HONG KONG — South Korea said Tuesday that it would not undo a 2015 agreement with Japan to shelve a longtime dispute over women who were forced into sexual slavery for the Japanese military during World War II.

The agreement has been criticized in South Korea, where many people don’t believe that Japan has fully made amends for its wartime legacy.

Under the 2015 accord, Japan apologized and promised to pay $8.8 million for care for survivors. The deal was reached by the government of President Park Geun-hye, who was impeached in 2016 after months of turmoil and street protests. She was formally removed from office in March 2017 and is now facing charges of corruption and abuse of power.

A panel appointed by the government of her successor, President Moon Jae-in, found the government had failed to represent the victims fully when it reached the deal by not having Japan take “legal” responsibility and provide official reparations.

That created an opportunity for Moon to back out of the agreement, but at the risk of upending South Korea’s relationship with Japan at a time when the countries are united in confronting North Korea over its weapons programs. The United States, the biggest ally of South Korea and Japan, had praised the 2015 agreement, saying cooperation between the two major Asian democracies was important for regional stability.

Under the “final and irreversible” settlement over the sex slaves, Japan was to make an apology in addition to providing the money for the survivors’ care. South Korea in turn pledged to not criticize Japan over the issue.

South Korea’s foreign minister, Kang Kyung-wha, said Tuesday that the 2015 agreement could not be considered “a genuine resolution” of the issue. But she added that there was no denying an official deal had been made and said Seoul wouldn’t push to renegotiate it. South Korea will set aside its own $8.8 million fund to care for the survivors and continue discussions on what to do with the equivalent amount from Japan, Kang said.

Yoshihide Suga, Japan’s chief Cabinet secretary, said Tuesday that Tokyo would ask Seoul to carry out the deal under its original terms.

“There is no room for any compromise on that agreement,” he said.

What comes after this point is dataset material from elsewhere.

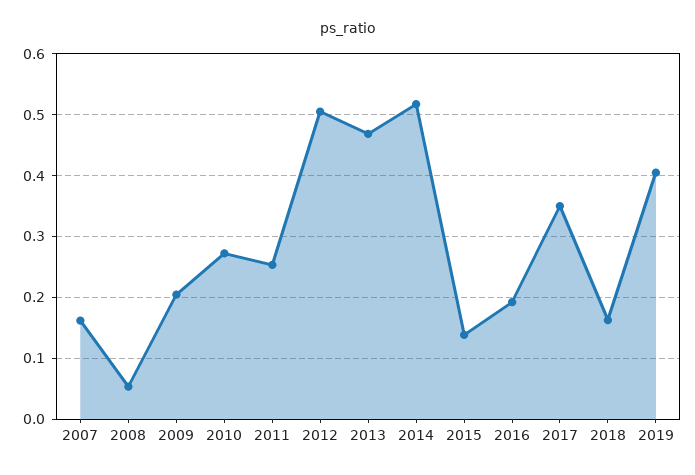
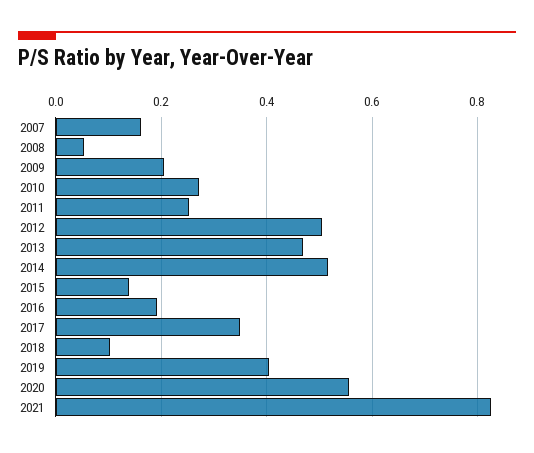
2018: 0.16 -> 0.1
2020: none -> 0.56
2021: none -> 0.82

The treatment of the women, known euphemistically as “comfort women,” is one of the most painful legacies of Japan’s occupation of Korea from 1910 to the end of World War II in 1945. Tens of thousands and possibly hundreds of thousands of women were compelled to work in brothels that served the Japanese military. In addition to Koreans, women from the Philippines, China and other countries invaded by Japan were forced into sexual slavery.

In 2011, activists installed a statue honoring the women in front of the Japanese Embassy in Seoul, touching off a diplomatic furor. Since then, similar statues have been placed in other cities, including San Francisco and Hong Kong. When activists placed another in South Korea’s second-largest city, Busan, in 2016, Japan temporarily recalled its ambassador from Seoul and consul general from Busan.

Seoul invited a survivor to meet President Donald Trump during his visit to South Korea in November, which Japan criticized as not keeping with the spirit of the 2015 agreement.

The decision to maintain the deal was announced Tuesday by Kang just hours after North Korea agreed to send athletes to the Winter Olympics in South Korea next month. The meeting between representatives of North and South Korea in the Demilitarized Zone that divides the two countries was the first formal round of talks in more than two years, and helped ease tensions that had been escalating over the North’s nuclear and missile tests.